Majuro Track and Field Stadium
- Interactive map of Majuro Track and Field Stadium
- Location: Jenrok Village, Majuro, Marshall Islands
- Coordinates: 7°06′40″N 171°22′11″E﻿ / ﻿7.1112°N 171.3697°E
- Capacity: 2,000
- Surface: Artificial turf
- Scoreboard: Yes

Construction
- Groundbreaking: May 2019
- Opened: 2024
- Cost: $6 million (USD)
- General contractor: Pacific International Inc

Tenants
- Marshall Islands National Olympic Committee Marshall Islands national soccer team

= Majuro Track and Field Stadium =

Sports venue in Majuro, Marshall Islands

The Majuro Track and Field Stadium is a 2,000-capacity multi-purpose stadium in Majuro, the capital of the Marshall Islands. It is mostly used for track and field and soccer events. The structure also serves as a large seawall in the densely populated part of Majuro which has become inundated with seawater through the effects of climate change, particularly during king tide.

== History ==
The stadium was originally designed as a venue for the Micronesian Games. After negotiations with local landowners, a groundbreaking ceremony was held in early May 2019. Pacific International, Inc was selected as contractor with a projected cost of $6 million (USD). Construction was anticipated to take 18 to 20 months to complete. Funding assistance for the project was provided by the government of Taiwan.

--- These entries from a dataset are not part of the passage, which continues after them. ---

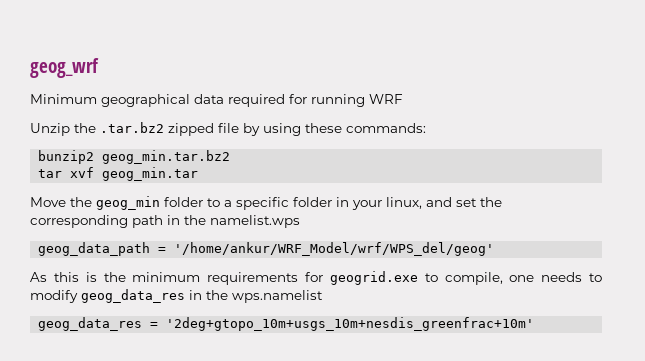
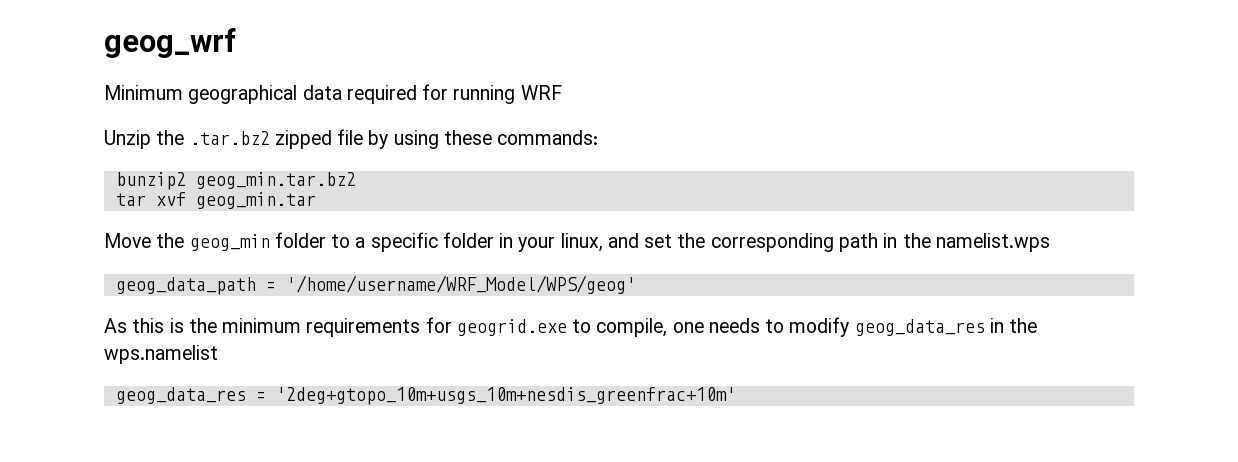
[174,242,495,256] '/home/ankur/WRF_Model/wrf/WPS_del/geog' -> [285,275,636,294] '/home/username/WRF_Model/WPS/geog'

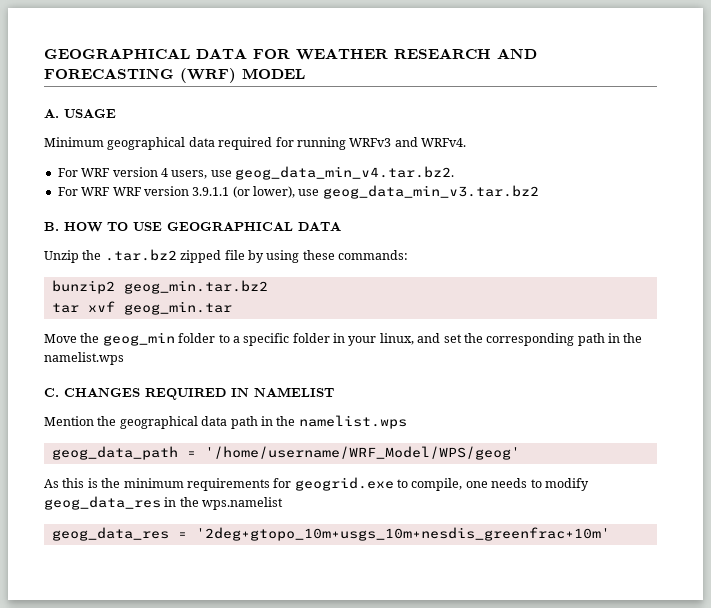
[104,28,236,58] geog_wrf -> [44,48,537,60] [44,68,305,83] [44,109,116,118] GEOGRAPHICAL DATA FOR WEATHER RESEARCH AND FORECASTING (WRF) MODEL // A. USAGE
[520,85,562,100] WRF -> [349,137,466,147] [57,166,454,180] [57,185,539,199] [44,222,341,232] WRFv3 and WRFv4. // For WRF version 4 users, use geog_data_min_v4.tar.bz2. // For WRF WRF version 3.9.1.1 (or lower), use geog_data_min_v3.tar.bz2 // B. HOW TO USE GEOGRAPHICAL DATA
(1050, 242) none -> [44,387,334,400] [44,415,407,429] // C. CHANGES REQUIRED IN NAMELIST // Mention the geographical data path in the namelist.wps

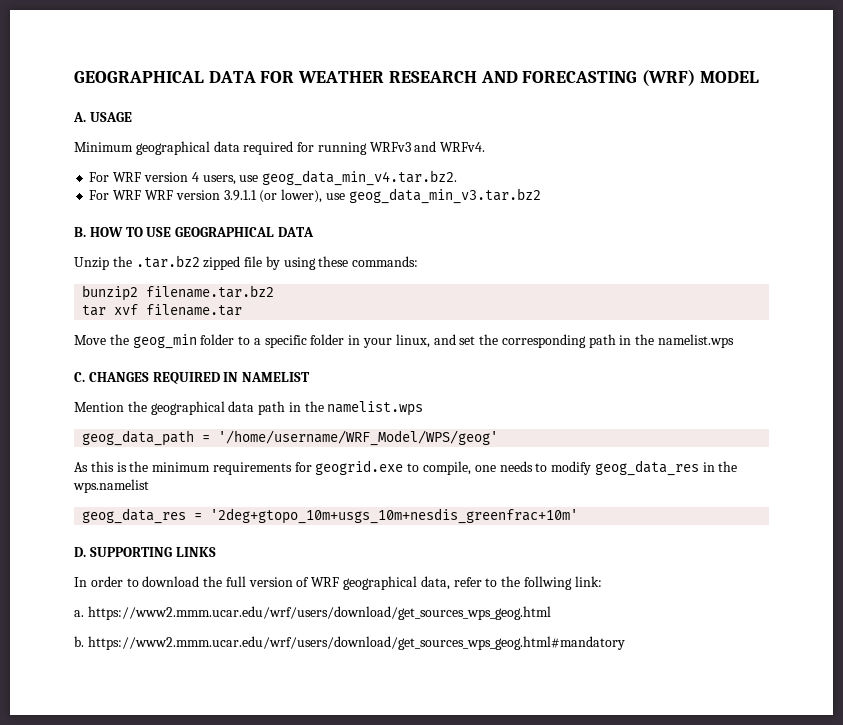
[123,280,268,294] geog_min.tar.bz2 -> [146,285,275,298] filename.tar.bz2
[123,301,232,315] geog_min.tar -> [146,304,243,316] filename.tar
(610, 534) none -> [74,547,216,557] [74,576,602,590] [74,606,551,620] [74,636,625,650] // D. SUPPORTING LINKS // In order to download the full version of WRF geographical data, refer to the follwing link: // a. https://www2.mmm.ucar.edu/wrf/users/download/get_sources_wps_geog.html // b. https://www2.mmm.ucar.edu/wrf/users/download/get_sources_wps_geog.html#mandatory

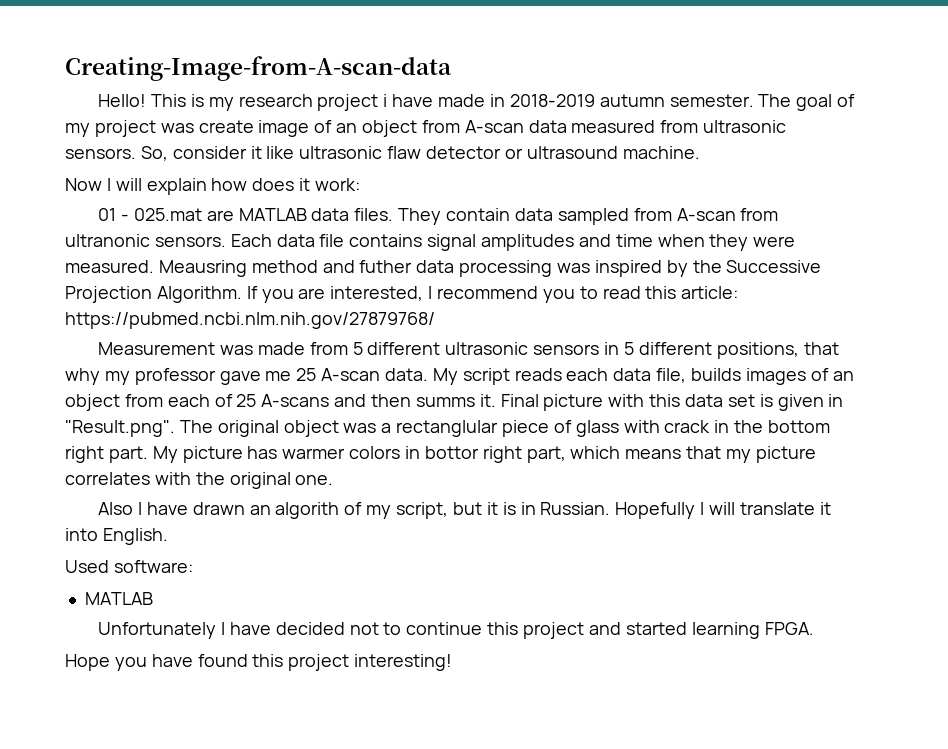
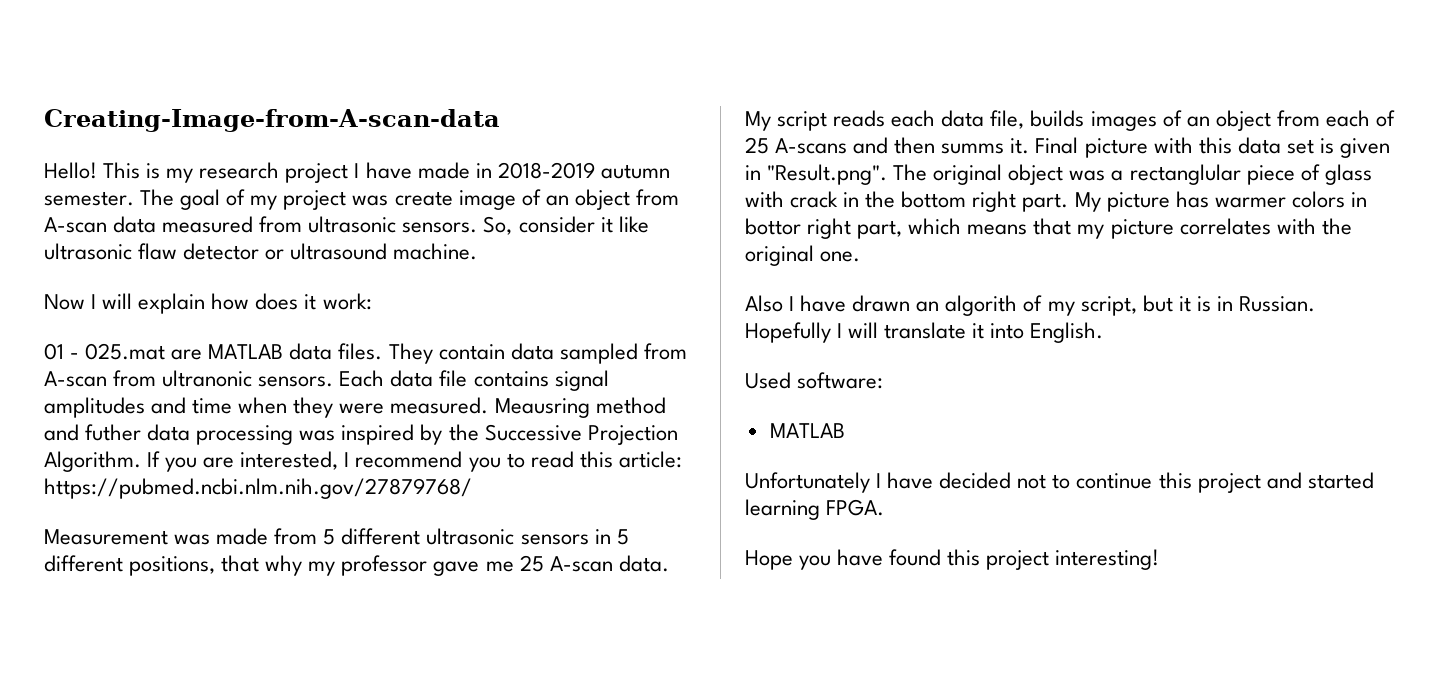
[383,94,388,107] i -> [354,163,360,178] I

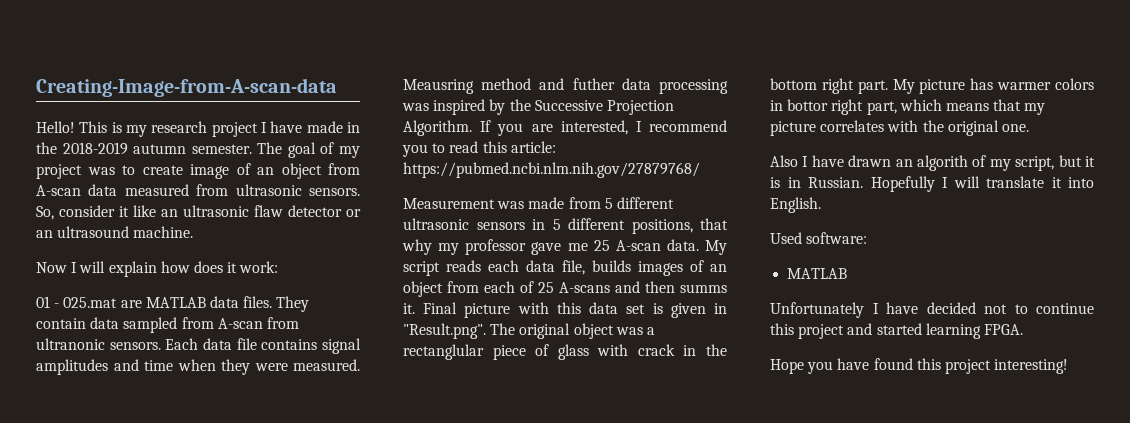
(492, 170) none -> [36,142,57,154] the
(389, 200) none -> [122,165,135,175] to
(649, 224) none -> [161,209,178,217] an
(285, 254) none -> [36,230,53,238] an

By July 2020 the land reclamation project on the 10-acre piece of property was nearly complete, with an anticipated finish of mid to late 2021. However, at that time it was announced that the tournament could be delayed to 2023 because of the ongoing COVID-19 pandemic. In November 2021 it was confirmed that the tournament would be delayed, partially because of the effects of the pandemic on border controls which affected the availability of specialized contractors and shipping of necessary construction materials, supplies, and equipment needed to complete the facility. By November 2021 reclamation projects were complete and structural construction had advanced.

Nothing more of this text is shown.